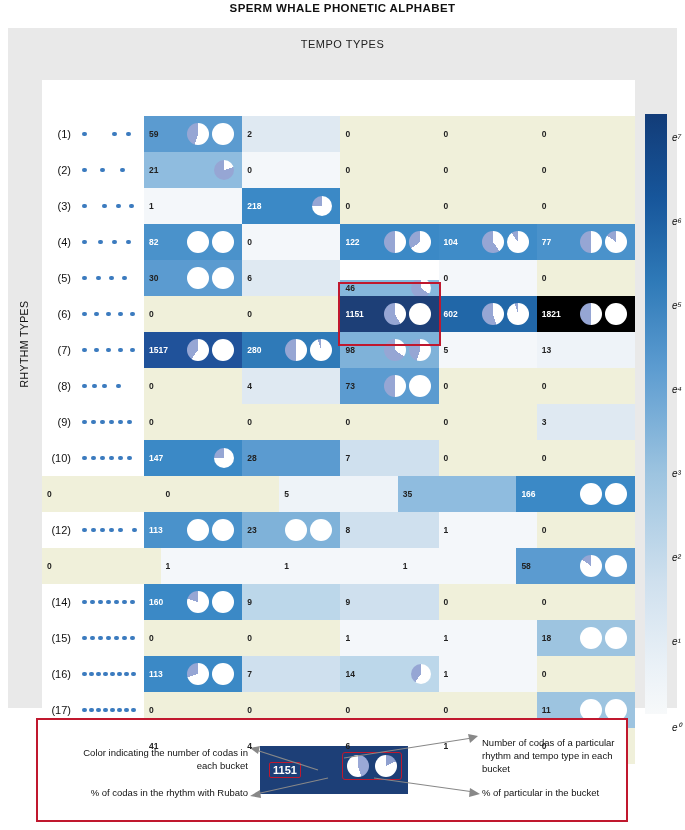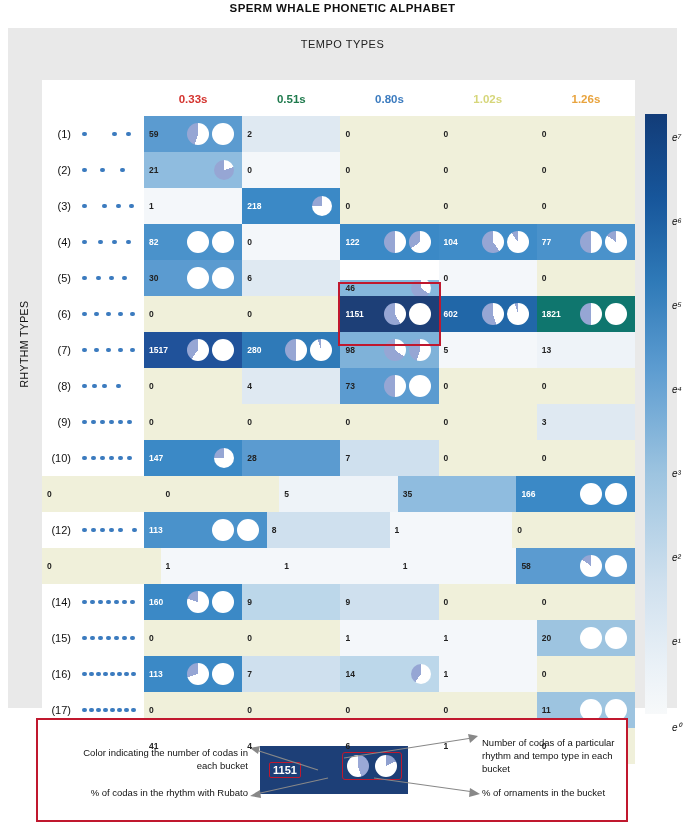"0.33s" div.col-labels { html: <div> <div></div> <div>0.33s</div> <div>0.51s</div> <div>0.80s</div> <div>1.02s</div> <div>1.26s</div> </div> -> none }
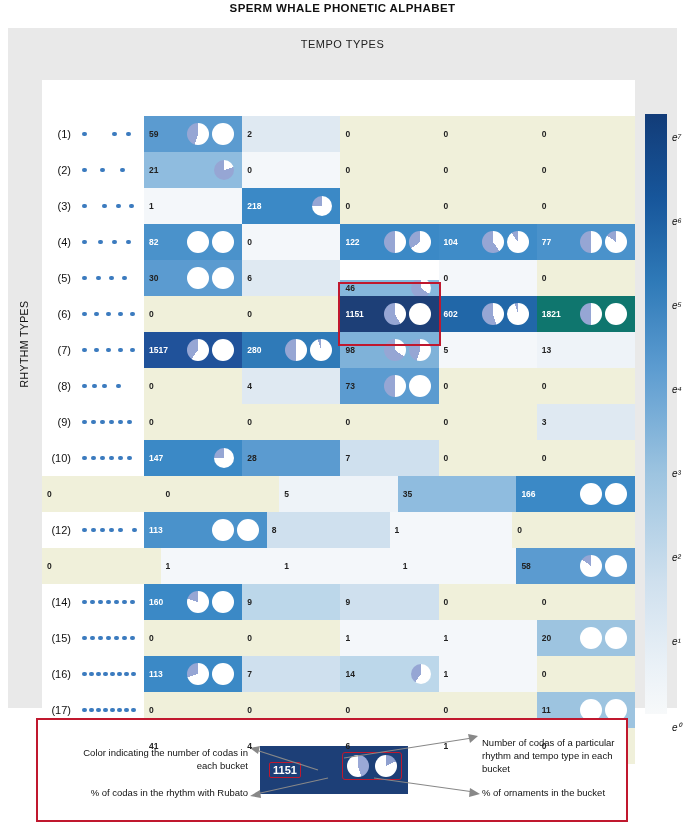"1821" div.cell { background: #0f766e -> #000000 }
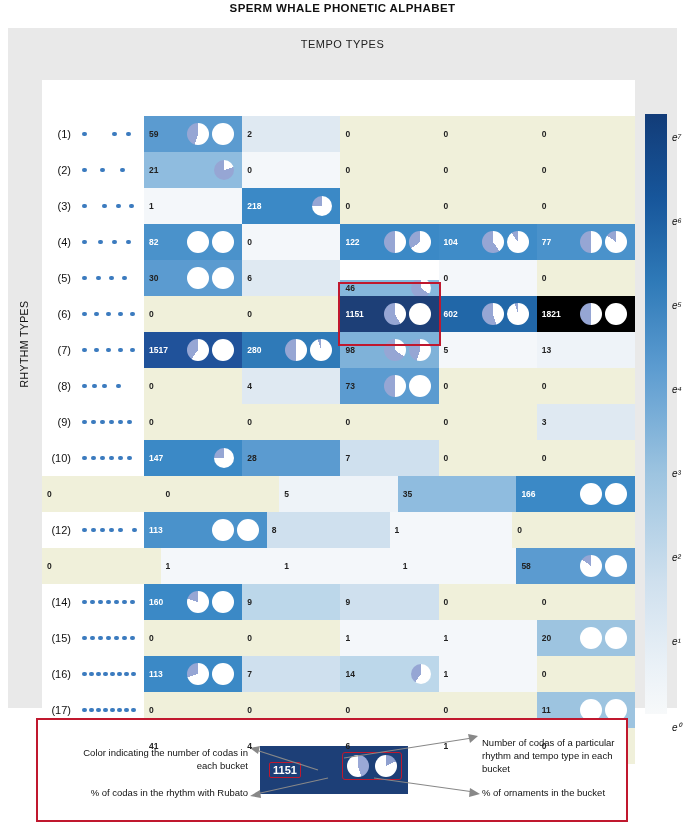"23" div.cell { html: none -> <div> <span>23</span> <span> <span></span> <span></span> </span> </div> }
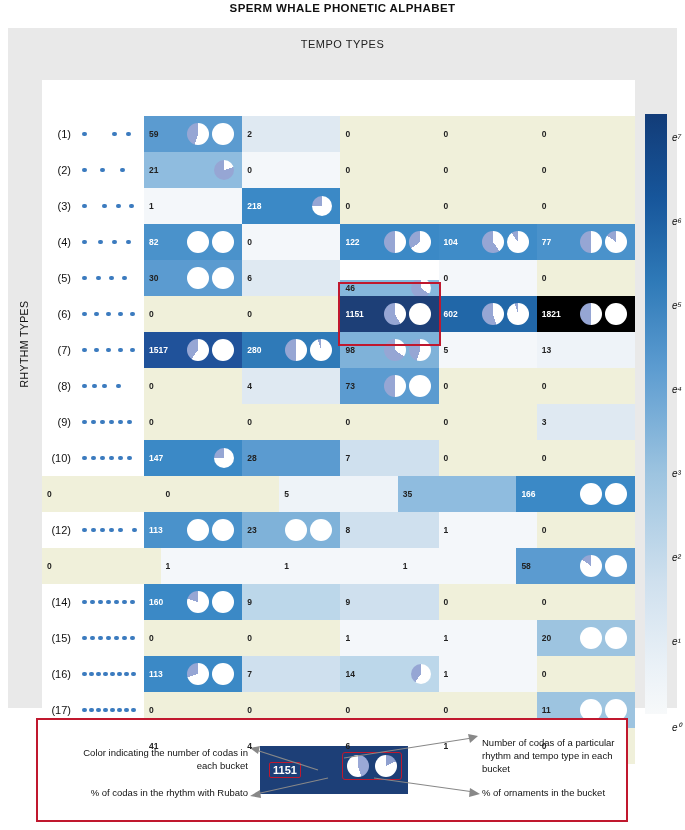"20" span.cell-count { text: 20 -> 18 }
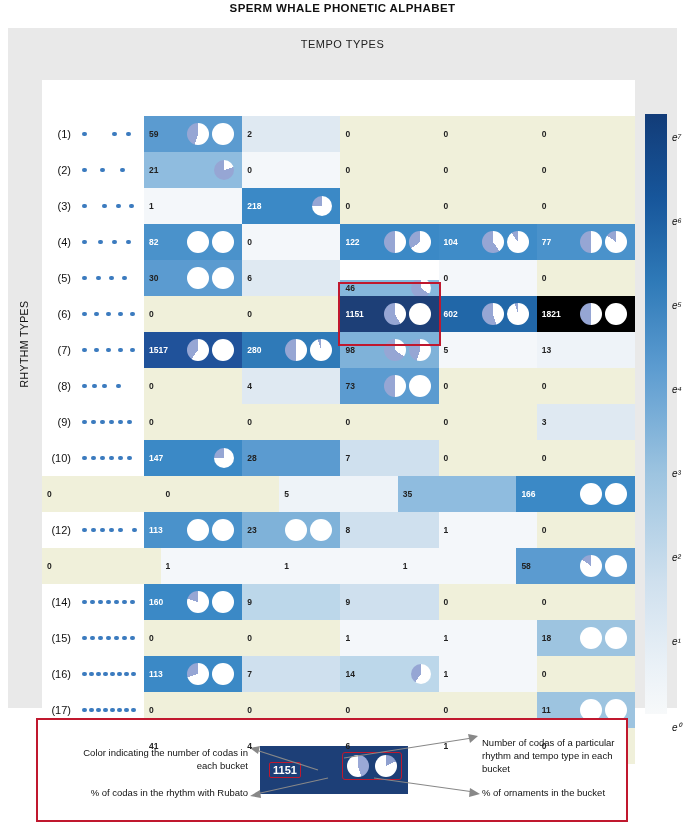"% of ornaments in the" div.legend-text { text: ornaments -> particular }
******
> Your task
Retype the records exactly, but skip the pictures.

> Response below
"0.33s" div.col-labels { html: <div> <div></div> <div>0.33s</div> <div>0.51s</div> <div>0.80s</div> <div>1.02s</div> <div>1.26s</div> </div> -> none }
"1821" div.cell { background: #0f766e -> #000000 }
"23" div.cell { html: none -> <div> <span>23</span> <span> <span></span> <span></span> </span> </div> }
"20" span.cell-count { text: 20 -> 18 }
"% of ornaments in the" div.legend-text { text: ornaments -> particular }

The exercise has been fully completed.